■ **DATA SHOWN**
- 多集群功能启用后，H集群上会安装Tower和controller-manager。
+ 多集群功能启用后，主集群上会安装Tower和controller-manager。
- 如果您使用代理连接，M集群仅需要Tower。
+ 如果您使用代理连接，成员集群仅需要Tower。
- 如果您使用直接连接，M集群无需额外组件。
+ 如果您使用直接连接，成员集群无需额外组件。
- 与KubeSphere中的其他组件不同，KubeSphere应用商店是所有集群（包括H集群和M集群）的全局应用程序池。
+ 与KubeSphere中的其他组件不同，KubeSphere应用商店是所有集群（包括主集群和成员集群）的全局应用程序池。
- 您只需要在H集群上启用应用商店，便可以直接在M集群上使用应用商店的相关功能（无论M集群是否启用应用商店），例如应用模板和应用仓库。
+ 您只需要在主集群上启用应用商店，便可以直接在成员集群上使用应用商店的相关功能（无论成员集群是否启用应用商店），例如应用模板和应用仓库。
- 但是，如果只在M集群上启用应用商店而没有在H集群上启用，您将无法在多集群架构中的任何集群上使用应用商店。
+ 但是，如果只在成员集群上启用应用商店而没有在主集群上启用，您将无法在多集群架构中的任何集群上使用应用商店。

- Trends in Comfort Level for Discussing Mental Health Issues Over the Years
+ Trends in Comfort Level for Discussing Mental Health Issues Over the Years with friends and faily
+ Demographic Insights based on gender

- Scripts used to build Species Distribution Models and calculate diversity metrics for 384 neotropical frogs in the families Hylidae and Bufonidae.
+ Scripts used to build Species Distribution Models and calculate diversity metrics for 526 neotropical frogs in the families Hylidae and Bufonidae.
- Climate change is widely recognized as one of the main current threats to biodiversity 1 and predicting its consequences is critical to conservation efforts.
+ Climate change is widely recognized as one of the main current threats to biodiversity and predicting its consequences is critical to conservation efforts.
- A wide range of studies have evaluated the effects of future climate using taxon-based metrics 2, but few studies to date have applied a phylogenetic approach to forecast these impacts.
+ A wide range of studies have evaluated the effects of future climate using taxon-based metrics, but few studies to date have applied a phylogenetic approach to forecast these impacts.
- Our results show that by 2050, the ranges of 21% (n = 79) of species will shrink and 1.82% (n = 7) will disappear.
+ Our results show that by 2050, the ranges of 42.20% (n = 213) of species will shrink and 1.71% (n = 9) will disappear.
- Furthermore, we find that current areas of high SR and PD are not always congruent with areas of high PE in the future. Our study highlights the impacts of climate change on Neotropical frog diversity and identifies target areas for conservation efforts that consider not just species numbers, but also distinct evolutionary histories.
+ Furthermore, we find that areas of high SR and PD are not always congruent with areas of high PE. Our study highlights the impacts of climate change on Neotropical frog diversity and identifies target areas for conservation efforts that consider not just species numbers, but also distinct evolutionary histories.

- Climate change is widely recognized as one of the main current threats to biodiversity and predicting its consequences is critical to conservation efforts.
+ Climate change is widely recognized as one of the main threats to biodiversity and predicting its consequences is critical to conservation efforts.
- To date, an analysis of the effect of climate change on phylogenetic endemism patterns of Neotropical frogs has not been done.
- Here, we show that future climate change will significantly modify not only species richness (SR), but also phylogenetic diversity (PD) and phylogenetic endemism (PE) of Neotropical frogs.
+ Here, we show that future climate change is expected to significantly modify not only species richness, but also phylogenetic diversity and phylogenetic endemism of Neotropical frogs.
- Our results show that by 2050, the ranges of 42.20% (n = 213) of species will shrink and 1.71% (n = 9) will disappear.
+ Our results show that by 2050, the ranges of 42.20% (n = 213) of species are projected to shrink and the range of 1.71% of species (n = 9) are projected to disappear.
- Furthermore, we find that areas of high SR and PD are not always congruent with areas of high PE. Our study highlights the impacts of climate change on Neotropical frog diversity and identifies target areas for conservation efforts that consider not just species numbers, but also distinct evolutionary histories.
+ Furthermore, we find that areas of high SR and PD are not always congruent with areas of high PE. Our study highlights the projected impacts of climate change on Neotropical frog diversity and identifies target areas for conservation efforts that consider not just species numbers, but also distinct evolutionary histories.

■ **ASSIGNMENT**
Find every line in the records that uses the string "efforts", then copy it.

■ **RESULT OF THIS TASK**
- Climate change is widely recognized as one of the main current threats to biodiversity 1 and predicting its consequences is critical to conservation efforts.
+ Climate change is widely recognized as one of the main current threats to biodiversity and predicting its consequences is critical to conservation efforts.
- Furthermore, we find that current areas of high SR and PD are not always congruent with areas of high PE in the future. Our study highlights the impacts of climate change on Neotropical frog diversity and identifies target areas for conservation efforts that consider not just species numbers, but also distinct evolutionary histories.
+ Furthermore, we find that areas of high SR and PD are not always congruent with areas of high PE. Our study highlights the impacts of climate change on Neotropical frog diversity and identifies target areas for conservation efforts that consider not just species numbers, but also distinct evolutionary histories.
- Climate change is widely recognized as one of the main current threats to biodiversity and predicting its consequences is critical to conservation efforts.
+ Climate change is widely recognized as one of the main threats to biodiversity and predicting its consequences is critical to conservation efforts.
- Furthermore, we find that areas of high SR and PD are not always congruent with areas of high PE. Our study highlights the impacts of climate change on Neotropical frog diversity and identifies target areas for conservation efforts that consider not just species numbers, but also distinct evolutionary histories.
+ Furthermore, we find that areas of high SR and PD are not always congruent with areas of high PE. Our study highlights the projected impacts of climate change on Neotropical frog diversity and identifies target areas for conservation efforts that consider not just species numbers, but also distinct evolutionary histories.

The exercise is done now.